Look through the records that follow. Copy every line containing the word "none".

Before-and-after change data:
┌──

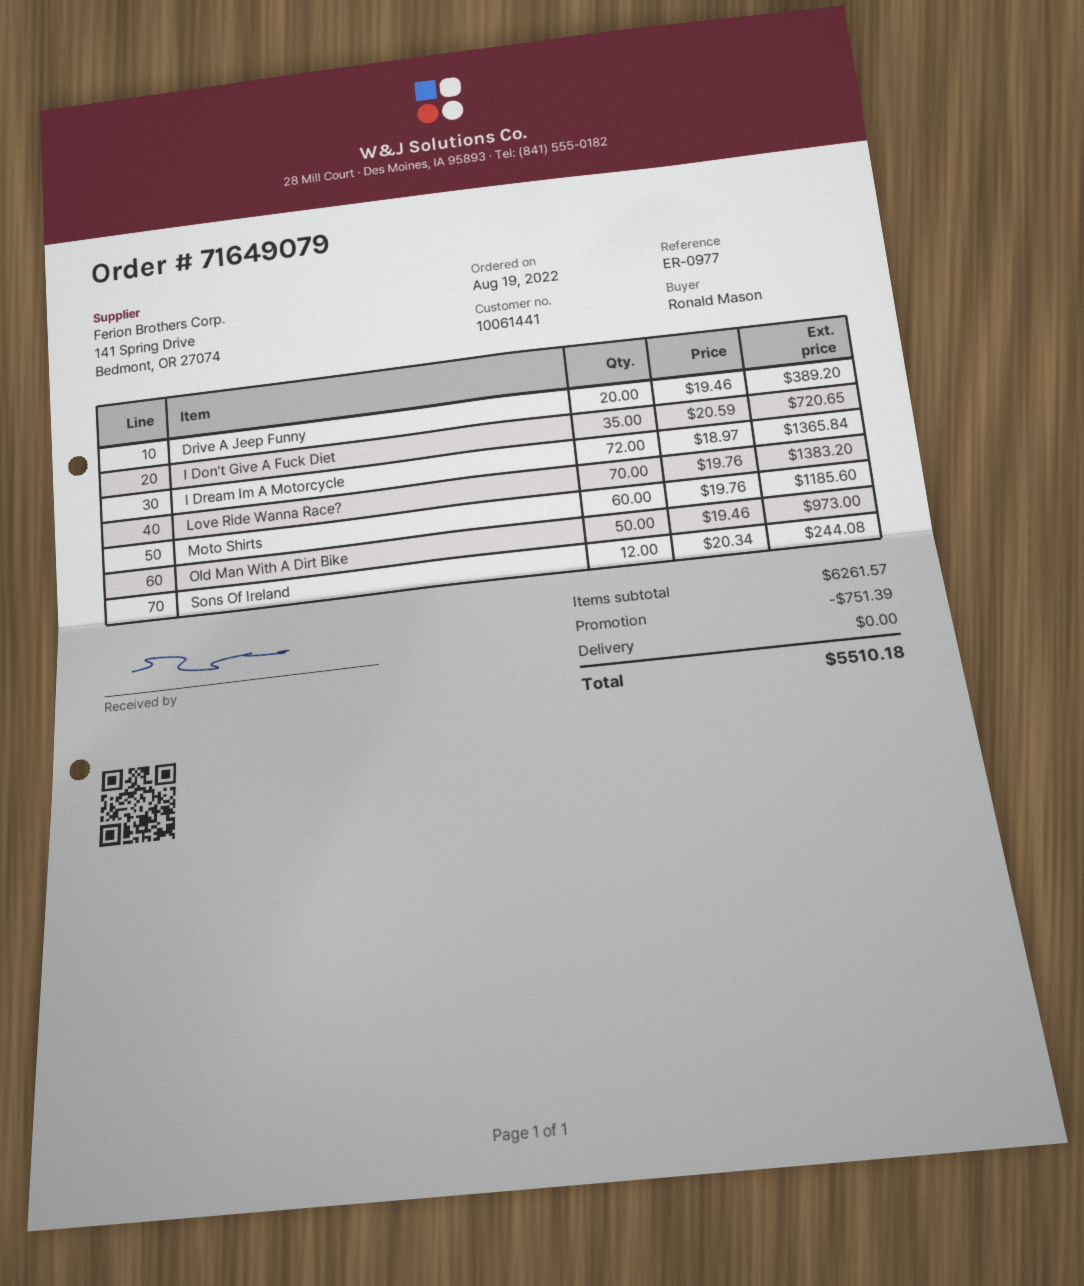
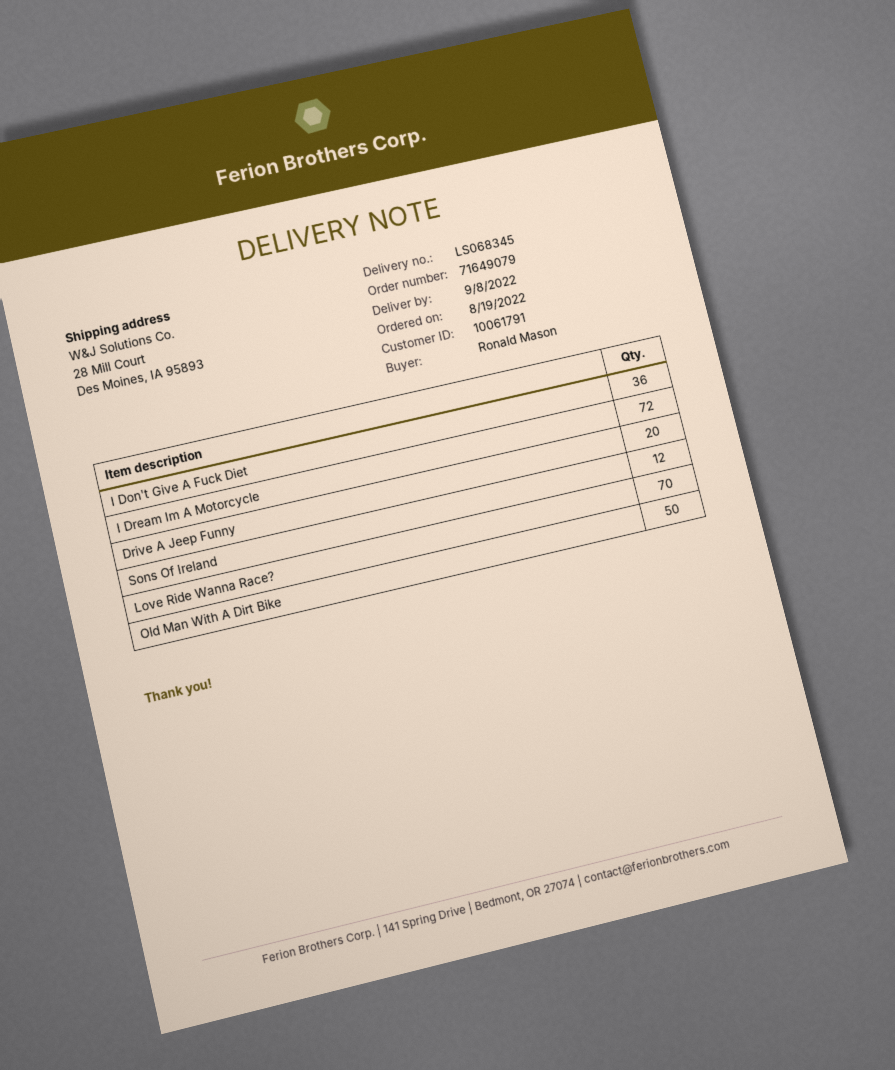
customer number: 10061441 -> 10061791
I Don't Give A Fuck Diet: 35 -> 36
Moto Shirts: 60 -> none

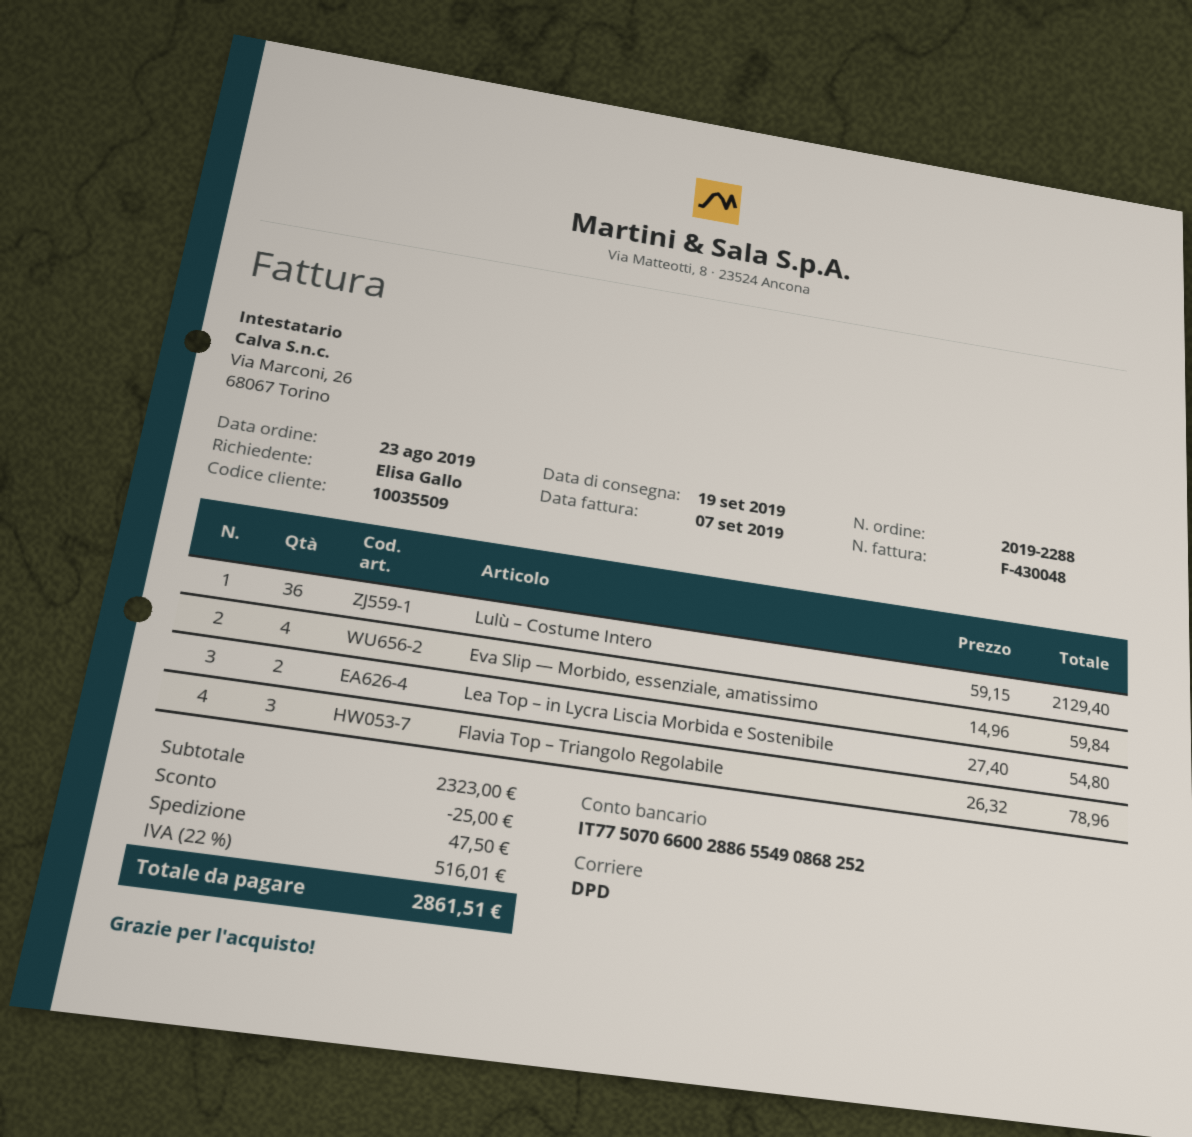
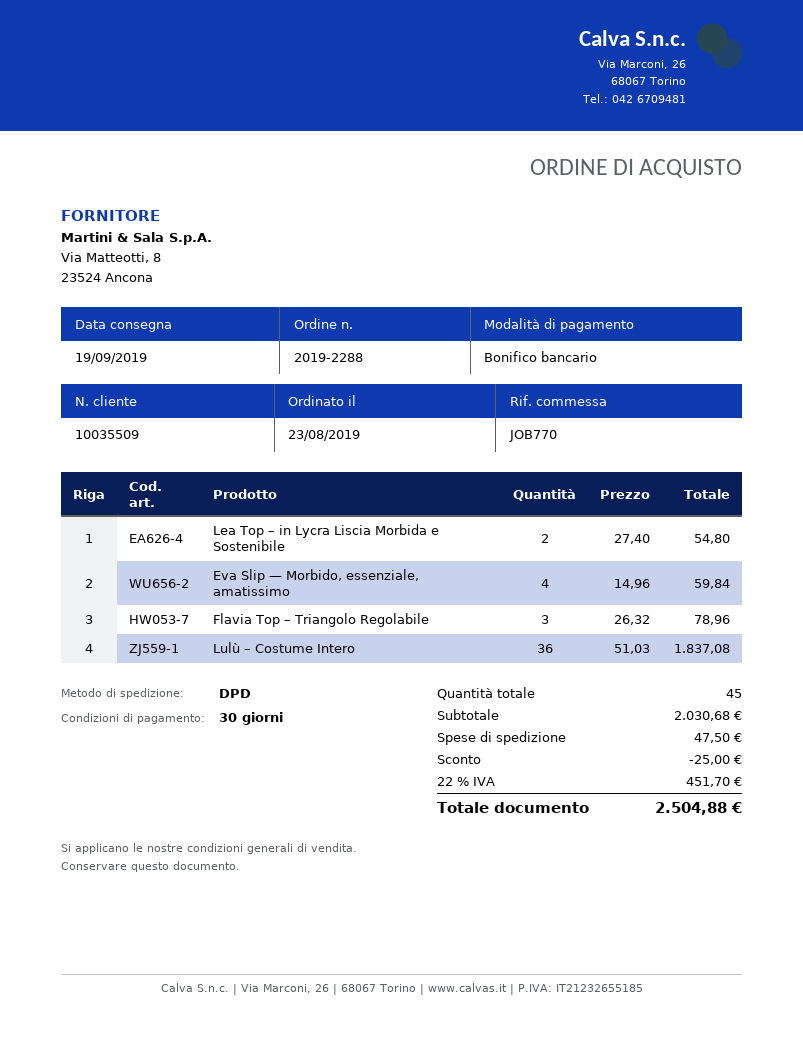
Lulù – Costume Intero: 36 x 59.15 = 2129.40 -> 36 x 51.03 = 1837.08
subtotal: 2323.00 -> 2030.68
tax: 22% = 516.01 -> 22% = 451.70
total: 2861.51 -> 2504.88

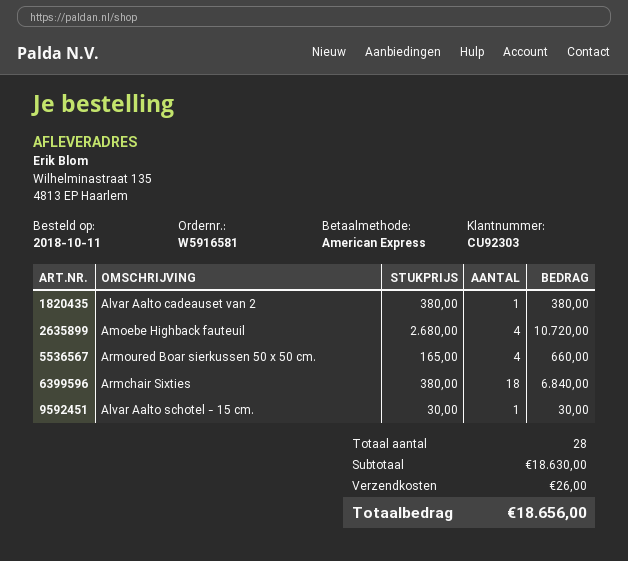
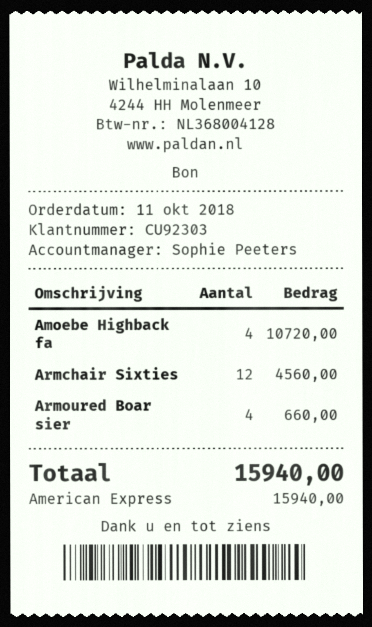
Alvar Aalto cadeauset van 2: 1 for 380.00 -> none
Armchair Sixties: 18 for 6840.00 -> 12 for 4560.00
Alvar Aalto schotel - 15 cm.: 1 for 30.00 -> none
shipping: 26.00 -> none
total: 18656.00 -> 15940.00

└──

Response to this task:
Moto Shirts: 60 -> none
Alvar Aalto cadeauset van 2: 1 for 380.00 -> none
Alvar Aalto schotel - 15 cm.: 1 for 30.00 -> none
shipping: 26.00 -> none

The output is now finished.